Westfalen-Blatt: Das WESTFALEN-BLATT (Bielefeld) zum EU-Gipfel
Bielefeld (ots)
Für ein paar Stunden sah es so aus, als habe die EU ihre Stärke und Geschlossenheit wiedergefunden. Doch die Angst, Russland zu verärgern, ließ die 28 Staats- und Regierungschefs einknicken. Kein mutiges Signal Richtung Moskau, seine unmenschlichen Angriffe auf Aleppo einzustellen.
Wie unfassbar der Zickzack-Kurs der EU-Chefs ist, zeigen die nächtlichen Worte der Kanzlerin: Falls die Angriffe in Syrien gegen die Zivilbevölkerung in der bisherigen Intensität fortgesetzt würden, »dann ist das schon ein Grund, sich zu überlegen, was tun wir jetzt.« In Aleppo sterben jeden Tag hunderte Menschen unter Fassbomben und im Geschützfeuer. Und die EU will wirklich weiter zusehen und erst dann »überlegen«?
Es ist das Bild einer verzagten, ja sogar handlungsunfähigen Union, die im Zweifel selbst vor einem Aggressor kuscht und ihre so oft beschworenen Werte zurückstellt. Dieser Eindruck wird noch verstärkt durch die Unfähigkeit, den Ceta-Streit zu lösen. Es ist keine Frage, dass es der Respekt vor der föderalen Verfasstheit eines Mitgliedsstaates gebietet, auch das Votum eines in dieser Frage mitentscheidenden Regionalparlamentes zu akzeptieren. Aber dieser Protest war nicht überraschend, sondern zeichnete sich schon seit Monaten ab. Allerdings kümmerte sich niemand ernsthaft um die Bedenken der wallonischen Volksvertreter - dafür steht nun die gesamte Union blamiert da.

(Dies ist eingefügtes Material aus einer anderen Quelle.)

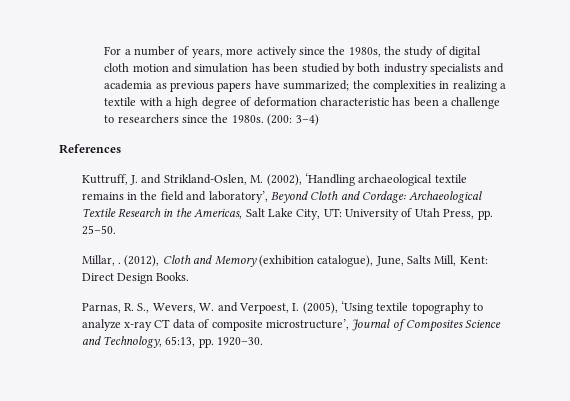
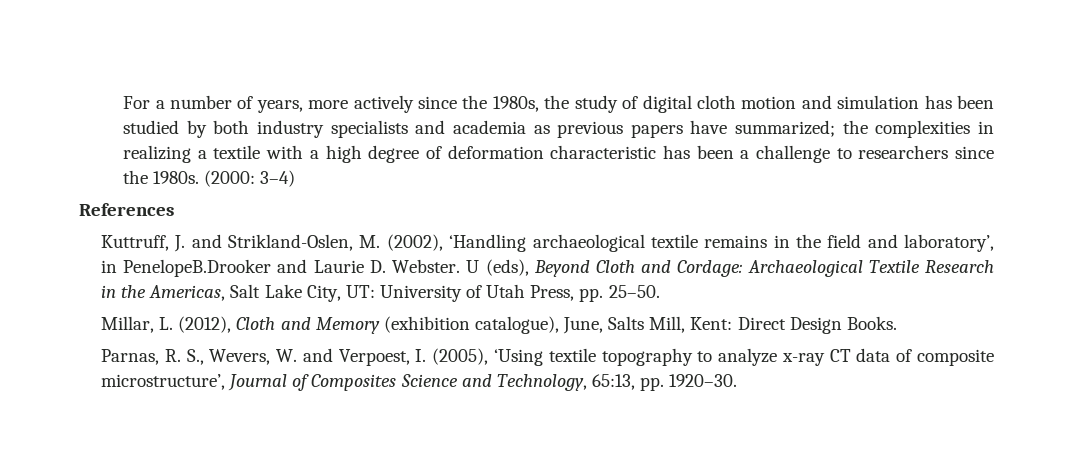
- (200: 3–4)
+ (2000: 3–4)
- Kuttruff, J. and Strikland-Oslen, M. (2002), ‘Handling archaeological textile remains in the field and laboratory’, Beyond Cloth and Cordage: Archaeological Textile Research in the Americas, Salt Lake City, UT: University of Utah Press, pp. 25–50.
+ Kuttruff, J. and Strikland-Oslen, M. (2002), ‘Handling archaeological textile remains in the field and laboratory’, in PenelopeB.Drooker and Laurie D. Webster. U (eds), Beyond Cloth and Cordage: Archaeological Textile Research in the Americas, Salt Lake City, UT: University of Utah Press, pp. 25–50.
- Millar, . (2012), Cloth and Memory (exhibition catalogue), June, Salts Mill, Kent: Direct Design Books.
+ Millar, L. (2012), Cloth and Memory (exhibition catalogue), June, Salts Mill, Kent: Direct Design Books.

Hinzu kommt eine zum Ausstieg entschlossene britische Premierministerin Theresa May, die ankündigt, Beschlüsse aus dem Kreis der 27 zu torpedieren. In Deutschland, Frankreich und den Niederlanden wird 2017 neu gewählt. Die Zukunft des italienischen Regierungschefs ist ebenso offen wie die des spanischen Ministerpräsidenten. Dass sich die EU ausgerechnet in solchen Wechseljahren regeneriert, erscheint schwer vorstellbar. Mit anderen Worten: Das Bild einer schwerfälligen, wenig schlagkräftigen und dann auch noch widersprüchlich agierenden Union dürfte sich verstärken.
Wie so ein Bund Putin beeindrucken, globale Konflikte beeinflussen und politisch wegweisende Entscheidungen fällen soll, ist nicht zu erkennen. In diese Zeit fällt dann noch der Beginn der Brexit-Verhandlungen. Genau genommen präsentierte sich die Gemeinschaft in miserabler Verfassung: zerrissen, gespalten, uneinheitlich. Man mag auf die deutsche Kanzlerin und den französischen Staatspräsidenten aus vielen Gründen schimpfen. Aber die Frage, wer das Gewicht hat, eine europäische Führungs- oder wenigstens Moderatorenrollen zu übernehmen, wenn nicht Deutschland und Frankreich, bleibt offen. Europas Dilemma besteht darin, dass es trotz aller Vergemeinschaftung am Ende nationale Leitwölfe braucht, hinter denen man sich sammeln kann.